Give the lines below again, exactly as they stand, and leave out the images.

▸ STORED DATA
* * * *

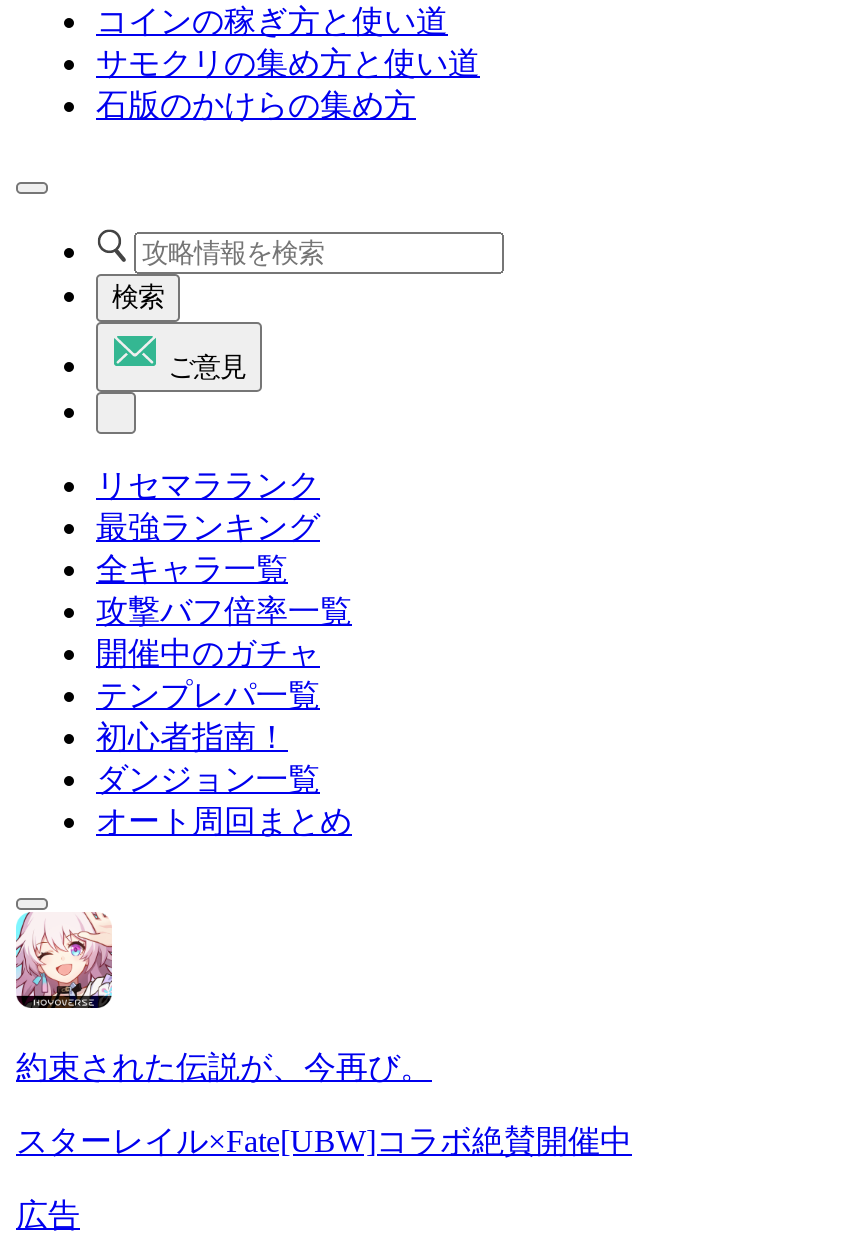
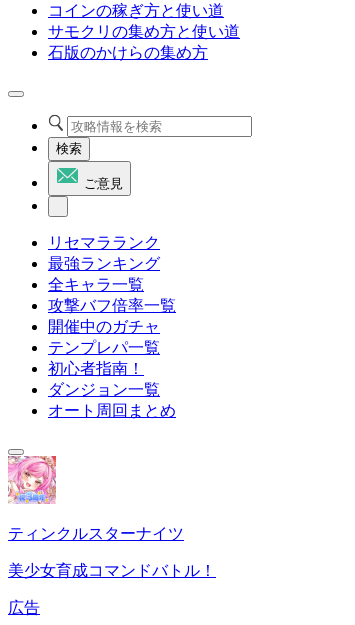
- [image]
- 約束された伝説が、今再び。
+ [image]
+ ティンクルスターナイツ

- スターレイル×Fate[UBW]コラボ絶賛開催中
+ 美少女育成コマンドバトル！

* * * *

▸ WRITTEN ANSWER
- [image]
- 約束された伝説が、今再び。
+ [image]
+ ティンクルスターナイツ

- スターレイル×Fate[UBW]コラボ絶賛開催中
+ 美少女育成コマンドバトル！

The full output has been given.